At the ceremony, held at the Songshan Air Force Base in Taipei, Tsai announced posthumous promotions for the eight military officers, whose coffins were covered with the Republic of China national flag.
"Thank you for your sacrifice, mission accomplished. The country will miss you and remember your contributions," Tsai said.
She also announced that the government has approved three benefit packages for soldiers actively pushed for by Shen -- additional pay for paratroopers, higher bonuses for Air Force pilots, and professional allowances for sergeants.
"These benefit programs, advocated by Shen while he was alive, were approved by the Executive Yuan," Tsai said. She urged the men and women in uniform to remember Shen's patriotism and his dedication to the job.
After the memorial service, four Mirage 2000-5 fighter jets and three UH-60M Black Hawk helicopters flew over Songshan Air Force Base in "a missing man formation," an aerial salute performed in memory of a fallen pilot or well-known military service member.
It was accompanied by a 19-gun salute from the army to pay its last respects to Shen and other deceased officers.
Their remains will be buried in the Wuzhi Mountain Military Cemetery in New Taipei after they are cremated.
The ROC flag on government buildings around the country, including schools, flew at half-mast Tuesday.
The crash occurred on Jan. 2 when the UH-60M Black Hawk helicopter carrying Shen and his entourage, went down in the mountains of Wulai District in New Taipei, killing eight of the thirteen people on board.
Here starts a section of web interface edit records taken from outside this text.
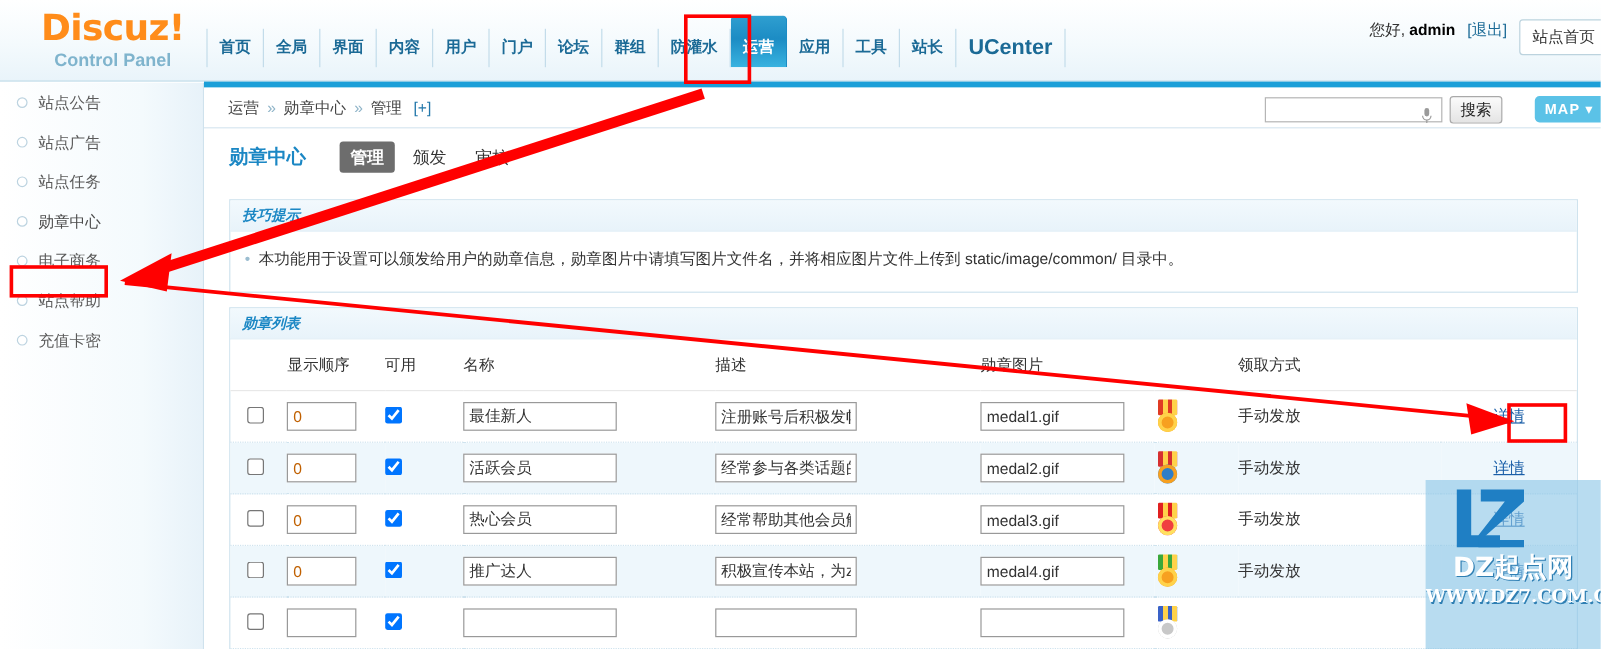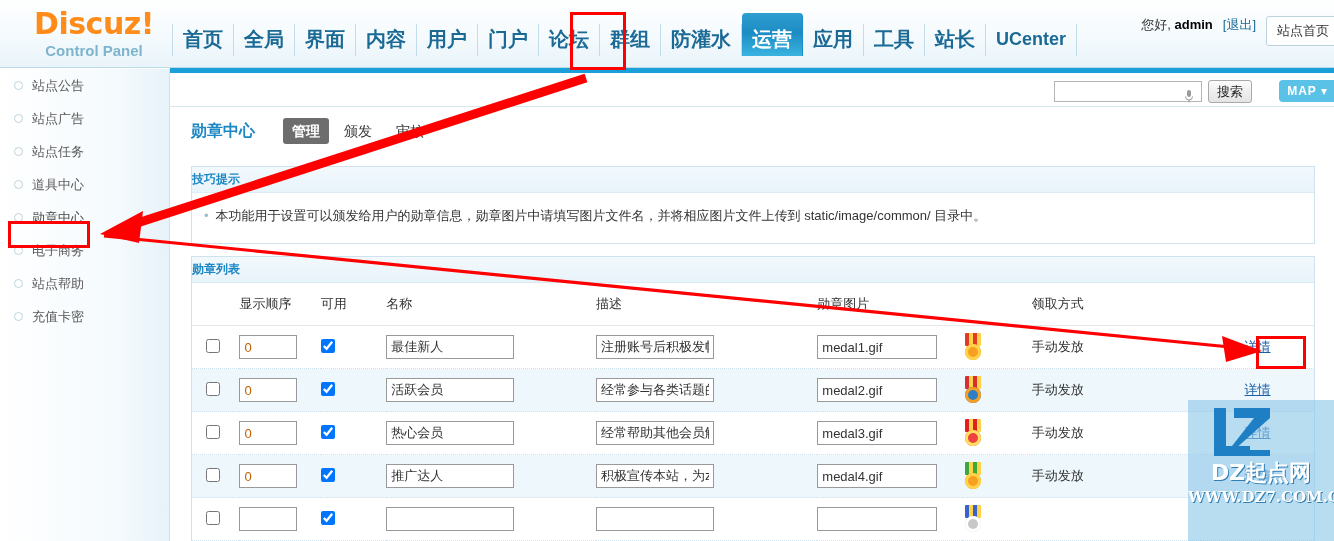--- a/index.html
+++ b/index.html
@@ -31,21 +31,21 @@
     margin-top: 1px;
   }
 
   .navtabs {
     position: absolute; left: 172px; top: 24px; height: 32px;
     display: flex; align-items: stretch;
   }
   .navtab {
     position: relative;
     padding: 4px 10px 6px 10px;
-    font-size: 20px; font-weight: bold; color: #1b6a96;
+    font-size: 13px; font-weight: bold; color: #1b6a96;
     border-right: 1px solid #c3dcea;
     line-height: 22px; white-space: nowrap; cursor: pointer;
   }
   .navtab:first-child { border-left: 1px solid #c3dcea; }
   .navtab.active {
     color: #ffffff;
     background: linear-gradient(to bottom, #2f9fd0 0%, #1c8cc4 45%, #39b3e0 100%);
     border-radius: 4px 4px 0 0;
     border-right: 1px solid #1c8cc4;
     margin-top: -11px;
@@ -147,21 +147,21 @@
 
   .section {
     position: absolute; left: 20px; width: 1124px;
     border: 1px solid #cfe3ee; background: #fff;
   }
   #tips-section { top: 58px; height: 78px; }
   .section-head {
     height: 26px; background: linear-gradient(to bottom,#f2f9fd,#e8f3fa);
     border-bottom: 1px solid #dbecf5;
     font-size: 12px; font-weight: bold; color: #1b87c4;
-    display: flex; align-items: center; 
+    display: flex; align-items: center; padding-left: 10px; font-style: italic;
   }
   .tip-body {
     padding: 14px 12px 0 12px; font-size: 13px; color: #333; line-height: 18px;
     display: flex; gap: 7px;
   }
   .tip-bullet { color: #9bbdd0; font-size: 13px; line-height: 18px; }
 
   #list-section { top: 148px; height: 290px; }
 
   table.medal-table { width: 100%; border-collapse: collapse; }
@@ -270,20 +270,28 @@
 
     <div class="userbar">
       <span class="hello"><span>您好, </span><b>admin</b></span>
       <span class="logout">[退出]</span>
       <button class="site-home-btn">站点首页</button>
     </div>
   </div>
 
   <div class="bluebar"></div>
   <div class="breadcrumb-row">
+    <div class="breadcrumb">
+      <span>运营</span>
+      <span class="sep">»</span>
+      <span>勋章中心</span>
+      <span class="sep">»</span>
+      <span>管理</span>
+      <span class="plus">[+]</span>
+    </div>
 
     <div class="searchbox">
       <input class="search-input" type="text" placeholder="" style="">
       <svg class="mic-icon" viewBox="0 0 10 16">
         <rect x="3" y="1" width="4" height="7" rx="2" fill="#9a9a9a"></rect>
         <path d="M1.5 7.5a3.5 3.5 0 0 0 7 0" stroke="#9a9a9a" stroke-width="1" fill="none"></path>
         <line x1="5" y1="11" x2="5" y2="13.5" stroke="#9a9a9a" stroke-width="1"></line>
       </svg>
       <button class="search-btn">搜索</button>
     </div>
@@ -295,24 +303,20 @@
         <span class="side-bullet"></span>
         <span class="side-label">站点公告</span>
       </div>
       <div class="side-item">
         <span class="side-bullet"></span>
         <span class="side-label">站点广告</span>
       </div>
       <div class="side-item">
         <span class="side-bullet"></span>
         <span class="side-label">站点任务</span>
-      </div>
-      <div class="side-item">
-        <span class="side-bullet"></span>
-        <span class="side-label">道具中心</span>
       </div>
       <div class="side-item marked">
         <span class="side-bullet"></span>
         <span class="side-label">勋章中心</span>
       </div>
       <div class="side-item">
         <span class="side-bullet"></span>
         <span class="side-label">电子商务</span>
       </div>
       <div class="side-item">

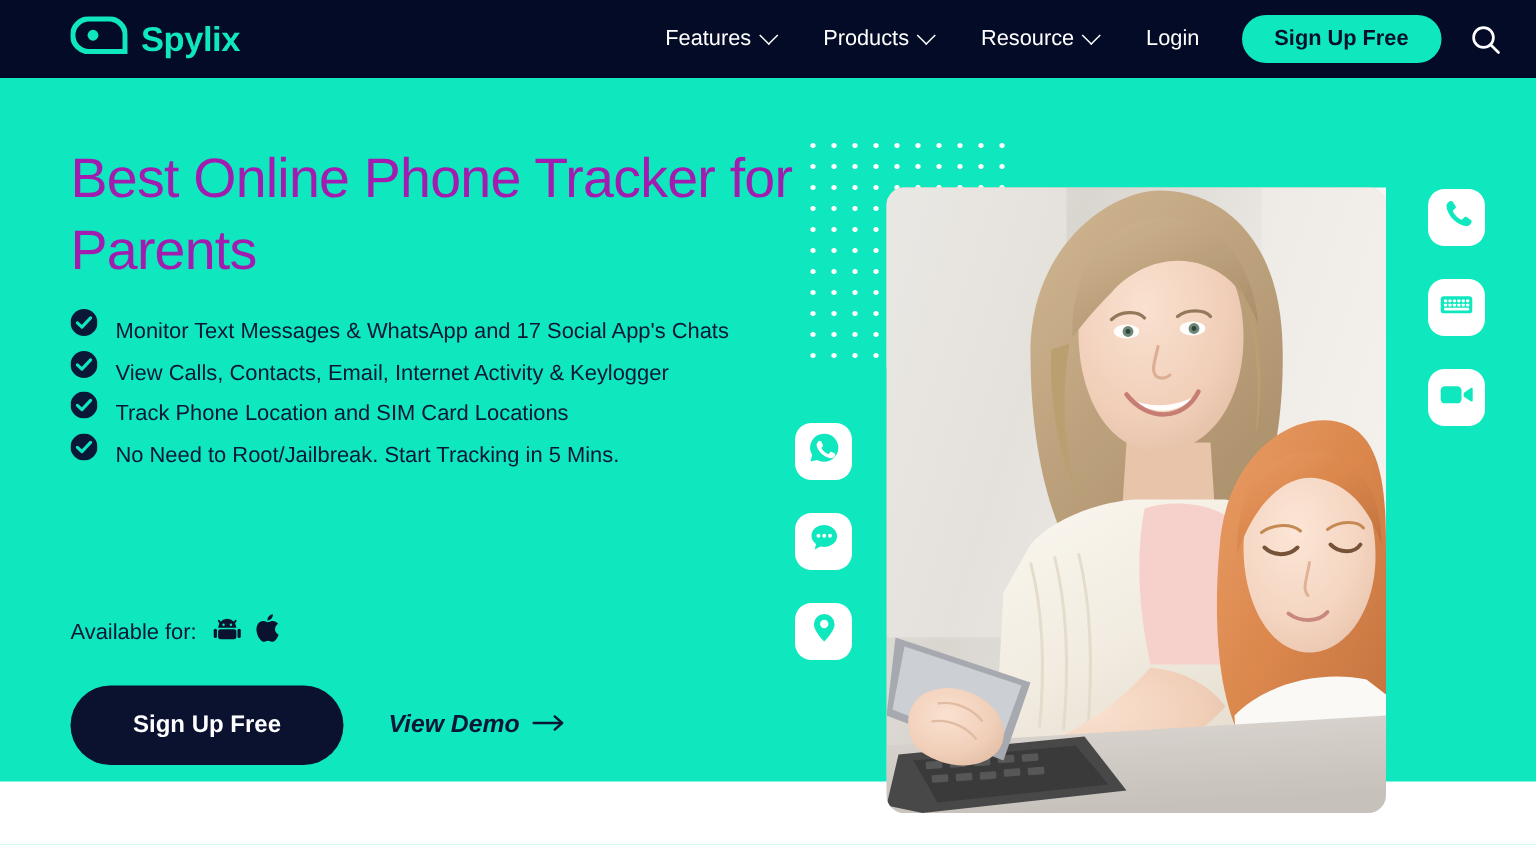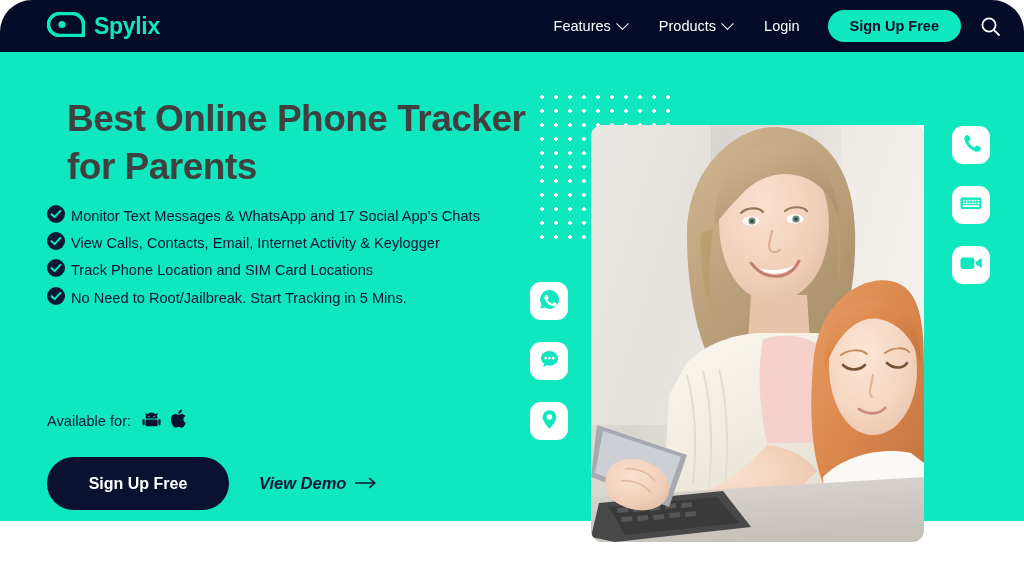--- a/index.html
+++ b/index.html
@@ -11,21 +11,20 @@
     background: #ffffff;
     font-family: "Liberation Sans", sans-serif;
   }
 
   #page {
     position: relative;
     width: 1024px;
     height: 563px;
     background: #ffffff;
     overflow: hidden;
-    border-radius: 32px;
   }
 
   
   #header {
     position: absolute;
     top: 0; left: 0;
     width: 1024px;
     height: 52px;
     background: #040B26;
     display: flex;
@@ -130,41 +129,40 @@
     border-top-left-radius: 12px;
     z-index: 2;
   }
 
   
   #headline {
     position: absolute;
     left: 47px;
     top: 43px;
     width: 500px;
-    color: #404040;
+    color: #a21caf;
     font-size: 37px;
-    font-weight: 700;
+    font-weight: 400;
     line-height: 48px;
     letter-spacing: -0.5px;
     z-index: 5;
-    margin-left: 20px;
   }
 
   
   #bullets {
     position: absolute;
     left: 47px;
     top: 150px;
     list-style: none;
     z-index: 5;
   }
   .bullet {
     display: flex;
-    align-items: center;
-    gap: 6px;
+    align-items: flex-end;
+    gap: 12px;
     height: 27.4px;
   }
   .bullet-text {
     color: #0B1736;
     font-size: 14.6px;
     font-weight: 400;
     white-space: nowrap;
   }
 
   
@@ -273,20 +271,24 @@
       <div class="nav-item">
         <span>Features</span>
         <i class="chev"></i>
       </div>
 
       <div class="nav-item">
         <span>Products</span>
         <i class="chev"></i>
       </div>
 
+      <div class="nav-item">
+        <span>Resource</span>
+        <i class="chev"></i>
+      </div>
 
 
       <div class="nav-item">
         <span>Login</span>
       </div>
 
       <button id="nav-signup">Sign Up Free</button>
 
       <span id="search-btn">
         <svg width="21" height="21" viewBox="0 0 21 21">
It was on its way to a base in Dong'ao in Yilan County for a pre-Lunar New Year inspection.
Shen, 62, is the highest-ranking military leader in Taiwan to die while conducting official duties from 1949 when the then Kuomintang government retreated to Taiwan to the present.
The helicopter's two data recorders were sent to Sikorsky, the American manufacturer of the Black Hawk chopper, on Jan. 8 for a comprehensive analysis to determine the cause of the accident. The findings are expected to be known in about four weeks.
After a preliminary review of the data, the Taiwan Transportation Safety Board said in early January that it was unlikely that weather and mechanical failure were responsible for the crash.
Because there were certain parts of the data that could only be accessed by the manufacturer, however, the recorders still had to be sent to Sikorsky for a final analysis.
Tuesday's memorial service was attended by Brent Christensen, director of the American Institute in Taiwan's Taipei office and U.S. Department of Defense official Brig. Gen. Matthew Isler.
Heads of missions and military attaches of Taiwan's diplomatic allies, such as Nicaragua, Paraguay and Honduras, and head of representative offices in Taiwan of countries such as France, Japan, Korea and Singapore, were also present.
Among the Taiwanese officials who attended the ceremony were Vice President Chen Chien-jen (陳建仁), Presidential Secretary-General Chen Chu (陳菊), Vice President-elect Lai Ching-te (賴清德), Premier Su Tseng-chang (蘇貞昌), Defense Minister Yen De-fa (嚴德發), former President Ma Ying-jeou (馬英九) and several other Cabinet members.